Le persone che non voglio accanto sono quelle superficiali. I buchi neri. E quelle che si intrufolano.
Quelle che invece mi piace avere attorno sono quelle coi difetti. Con le paure che ancora non riescono a superare.
Quelle coi tic, e le idiosincrasie.
Quelle che è una vita che ancora e ancora girano intorno allo stesso problema senza mai risolverlo.
Quelle con il tuo stesso problema. Con la tua stessa storia.
O magari pure più brutta della tua.
Ma non per poterle aiutare, perché tu ancora non aiuti te stesso figurati loro. Ma perché li capisci.
Ne partecipi il dolore.
O il problema.
O il fastidio.
È gente insomma che non sta seduta comoda.

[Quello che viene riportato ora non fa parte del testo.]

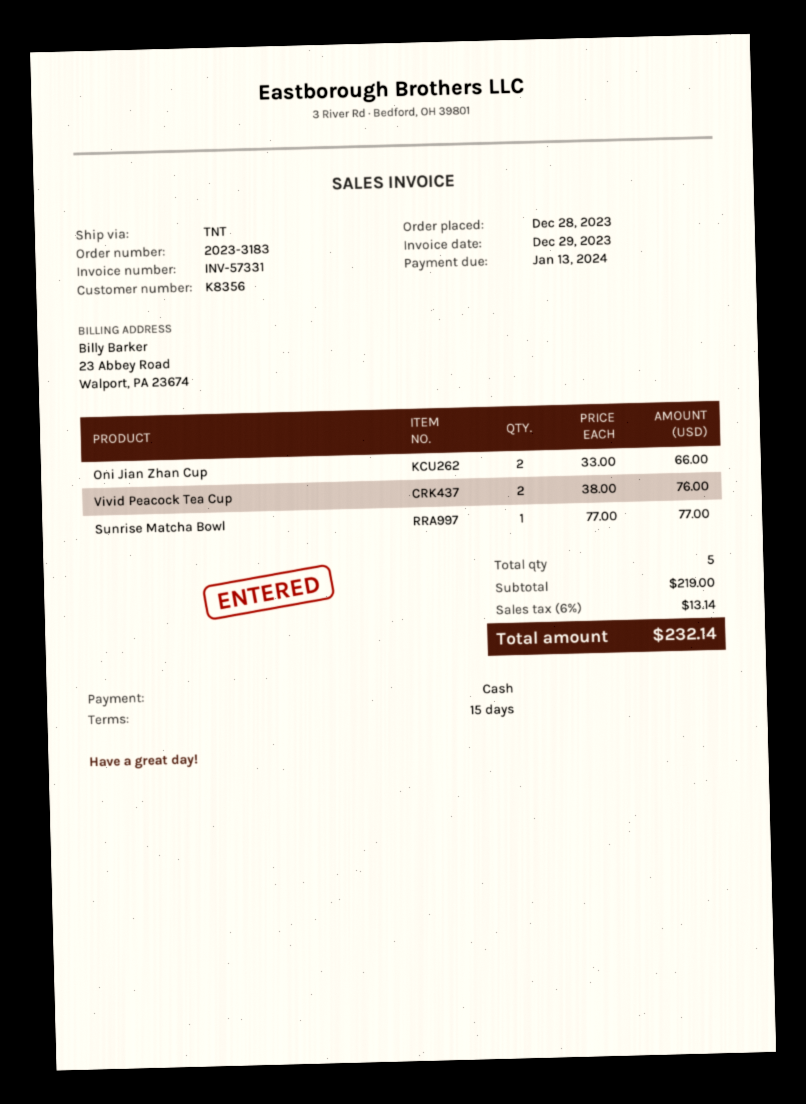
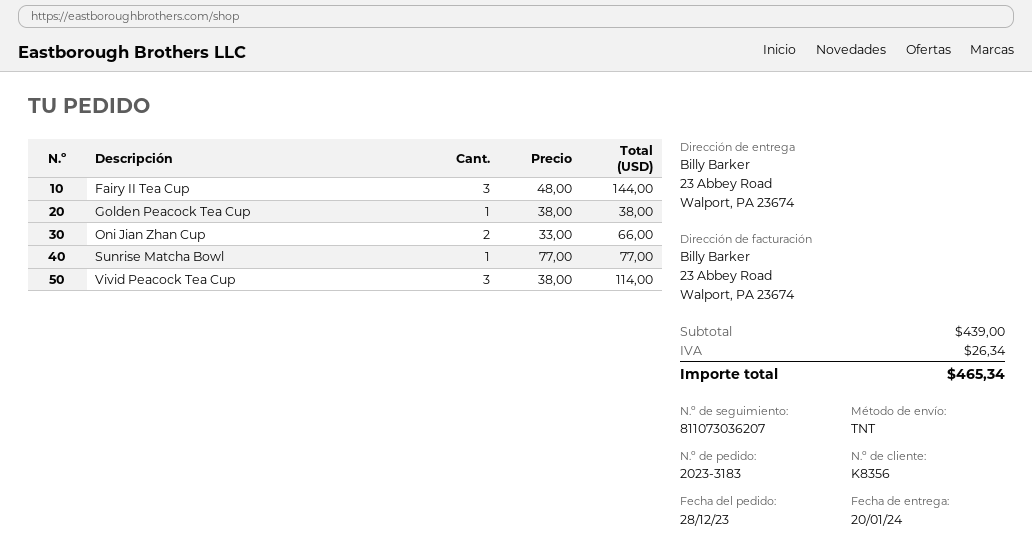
Vivid Peacock Tea Cup: 2 x 38.00 = 76.00 -> 3 x 38.00 = 114.00
Fairy II Tea Cup: none -> 3 x 48.00 = 144.00
Golden Peacock Tea Cup: none -> 1 x 38.00 = 38.00
subtotal: 219.00 -> 439.00
tax: 13.14 -> 26.34
total: 232.14 -> 465.34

E quindi di continuo si muove. Di continuo si guarda intorno.
Cerca.
Prova.
Prova a cambiare ogni giorno tutto. Non un solo giorno invano.
E tutto rimette in discussione.
La gente che voglio accanto è imperfetta, perché io sono imperfetto. Perché dopo qualche anno sono quasi certo che perfetto non esista.
Mi piace la gente coi difetti, dicevo, che nel difetto c’è il genio. La creatività. La forza, quella vera.
Quella che resiste ai drammi ed esce fuori quando nessuno se l’aspettava.
Esce fuori da dove nessuno guardava. Ricordi? Sono difetti..
E risolve.
Ma risolve bene. Non tanto per.
Questa gente qua mi piace avere intorno.
Quelli col cuore squarciato. Perché sanno ricucire.
Hanno la pazienza.
Perché conoscono il rancore e sanno che è veleno.
La gente che voglio accanto magari è sporca. O frequenta posti sporchi.
Magari non è inquadrata. Magari è burbera.
Cammina scalza.
Sta lì fiera a mettere in crisi la tua scala di valori.
La gente che voglio accanto spesso ha le pezze al culo.
Sempre avuto più rispetto per chi ha le pezze al culo. O le ha avute.
Spesso sono persone che fanno vergognare, e spesso sono le migliori. Spesso, molto spesso, lo sono.
Tanto che alla fine tutti tornano e tutti le cercano.
Perché gli altri, quelli che sostanzialmente schifo, poi, spese le loro esistenze a conformarsi ed apparire ed essere accettati ad un certo punto si rendono conto -i più ce la fanno- che la vita sta a passà.
Ed allora tornano.
Quelli che non voglio accanto, quindi, campioni di tutto, di mostre, di aperitivi, di film, di fotografia, di cucina, di lavoro, di viaggi, di socialità, di situazionismo, di musica, di abitazioni, di design, di quel cazzo che vi pare, alla fine della giostra, a musica ferma e senza pubblico, non è che poi valgano un granché.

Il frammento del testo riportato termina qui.